ACTIVITY ->
Your task is to return all the entries below exactly, with every picture omitted.

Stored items
****************************************
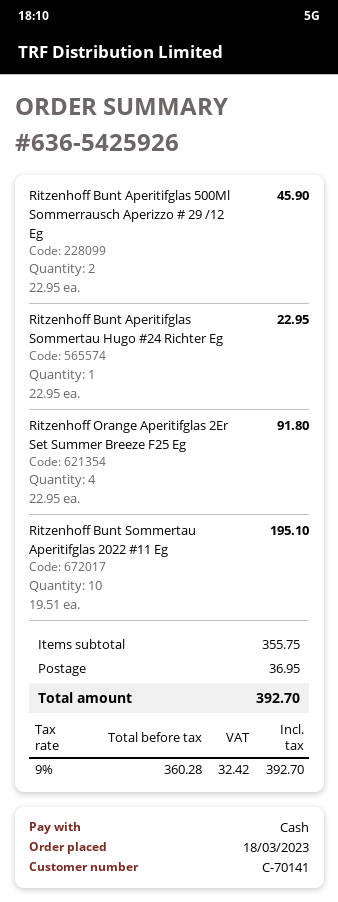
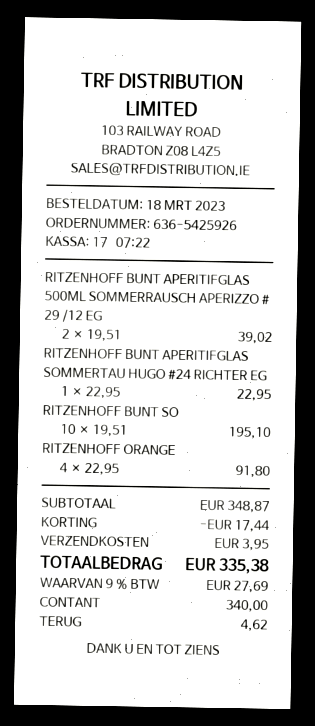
Ritzenhoff Bunt Aperitifglas 500Ml Sommerrausch Aperizzo # 29 /12 Eg: 2 x 22.95 = 45.90 -> 2 x 19.51 = 39.02
subtotal: 355.75 -> 348.87
discount: none -> 17.44
shipping: 36.95 -> 3.95
tax: 9% = 32.42 -> 9% = 27.69
total: 392.70 -> 335.38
****************************************
EXERCISE RESPONSE ->
Ritzenhoff Bunt Aperitifglas 500Ml Sommerrausch Aperizzo # 29 /12 Eg: 2 x 22.95 = 45.90 -> 2 x 19.51 = 39.02
subtotal: 355.75 -> 348.87
discount: none -> 17.44
shipping: 36.95 -> 3.95
tax: 9% = 32.42 -> 9% = 27.69
total: 392.70 -> 335.38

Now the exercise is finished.